About this task -> All of the records below should be retyped exactly, with no pictures included.

Entries supplied ->
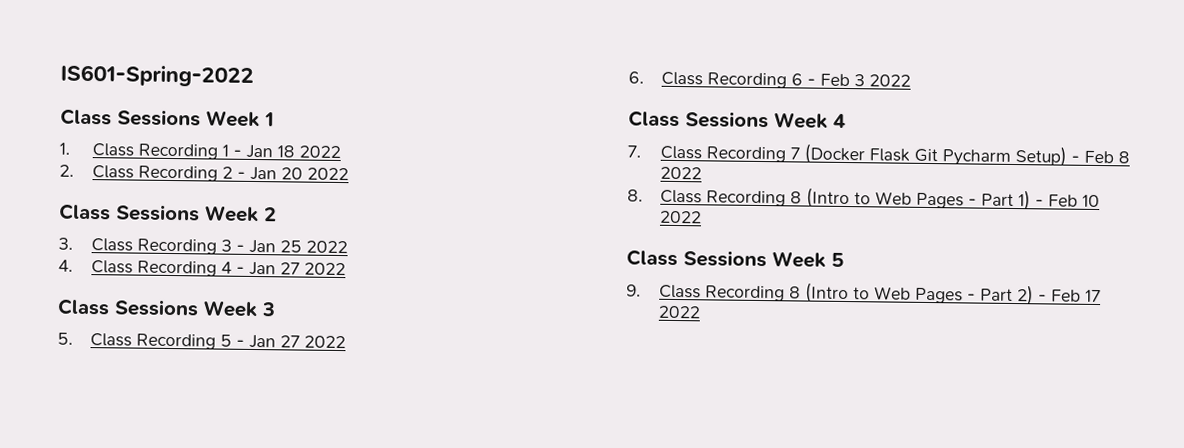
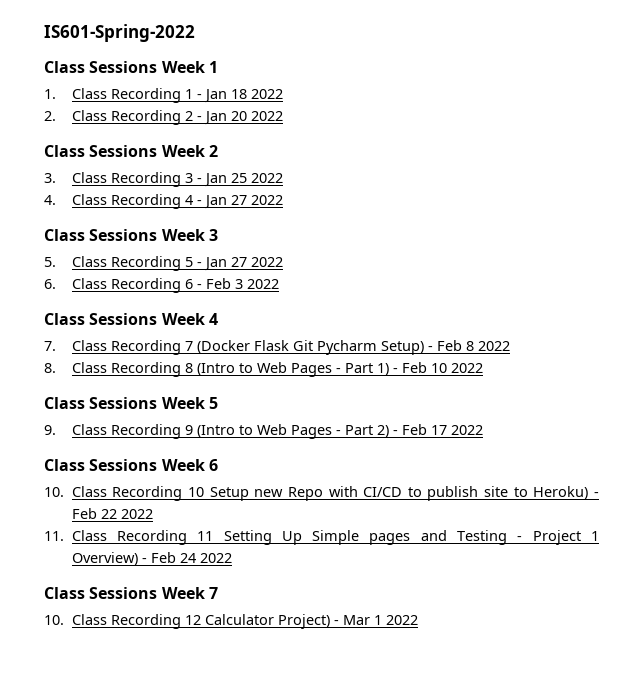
[789,286,802,299] 8 -> [184,425,193,435] 9
(702, 312) none -> [44,459,218,471] [44,486,599,501] [71,508,153,519] [44,530,599,545] [71,552,232,566] [44,587,218,599] [44,614,418,629] // Class Sessions Week 6 // 10. Class Recording 10 Setup new Repo with CI/CD to publish site to Heroku) - Feb 22 2022 // 11. Class Recording 11 Setting Up Simple pages and Testing - Project 1 Overview) - Feb 24 2022 // Class Sessions Week 7 // 10. Class Recording 12 Calculator Project) - Mar 1 2022

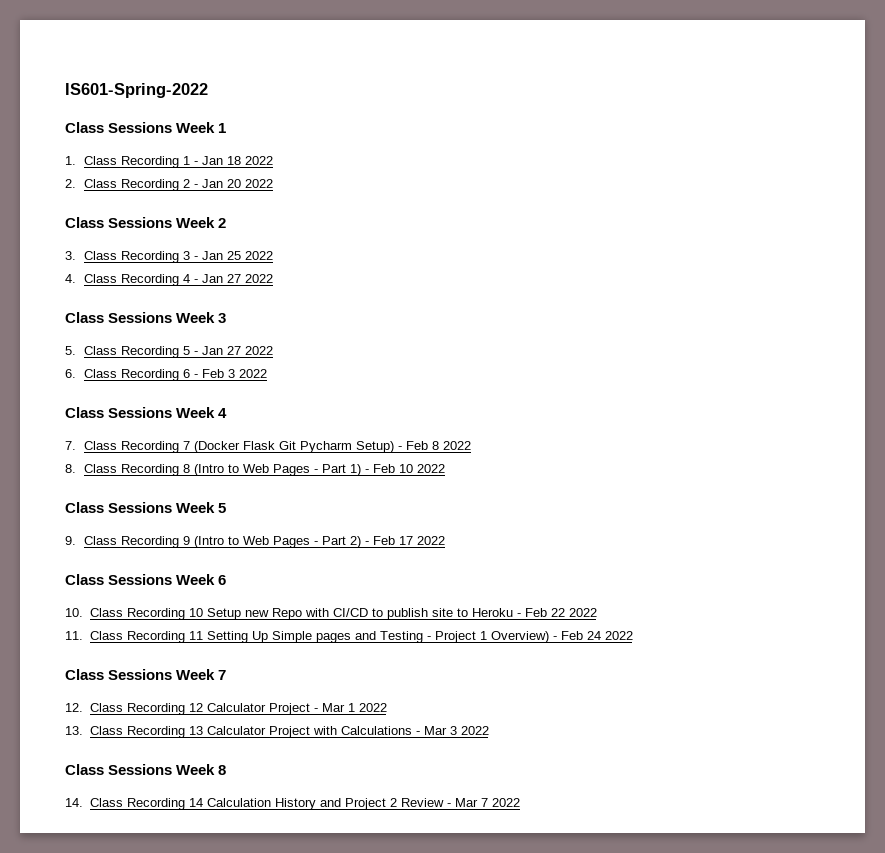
[533,486,589,500] Heroku) -> [471,608,513,617] Heroku
[44,615,64,625] 10. -> [65,703,83,712] 12.
[277,614,330,629] Project) -> [268,703,310,715] Project
(418, 620) none -> [65,726,489,738] [65,764,227,775] [65,798,520,810] // 13. Class Recording 13 Calculator Project with Calculations - Mar 3 2022 // Class Sessions Week 8 // 14. Class Recording 14 Calculation History and Project 2 Review - Mar 7 2022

Solution for this task ->
[789,286,802,299] 8 -> [184,425,193,435] 9
(702, 312) none -> [44,459,218,471] [44,486,599,501] [71,508,153,519] [44,530,599,545] [71,552,232,566] [44,587,218,599] [44,614,418,629] // Class Sessions Week 6 // 10. Class Recording 10 Setup new Repo with CI/CD to publish site to Heroku) - Feb 22 2022 // 11. Class Recording 11 Setting Up Simple pages and Testing - Project 1 Overview) - Feb 24 2022 // Class Sessions Week 7 // 10. Class Recording 12 Calculator Project) - Mar 1 2022

[533,486,589,500] Heroku) -> [471,608,513,617] Heroku
[44,615,64,625] 10. -> [65,703,83,712] 12.
[277,614,330,629] Project) -> [268,703,310,715] Project
(418, 620) none -> [65,726,489,738] [65,764,227,775] [65,798,520,810] // 13. Class Recording 13 Calculator Project with Calculations - Mar 3 2022 // Class Sessions Week 8 // 14. Class Recording 14 Calculation History and Project 2 Review - Mar 7 2022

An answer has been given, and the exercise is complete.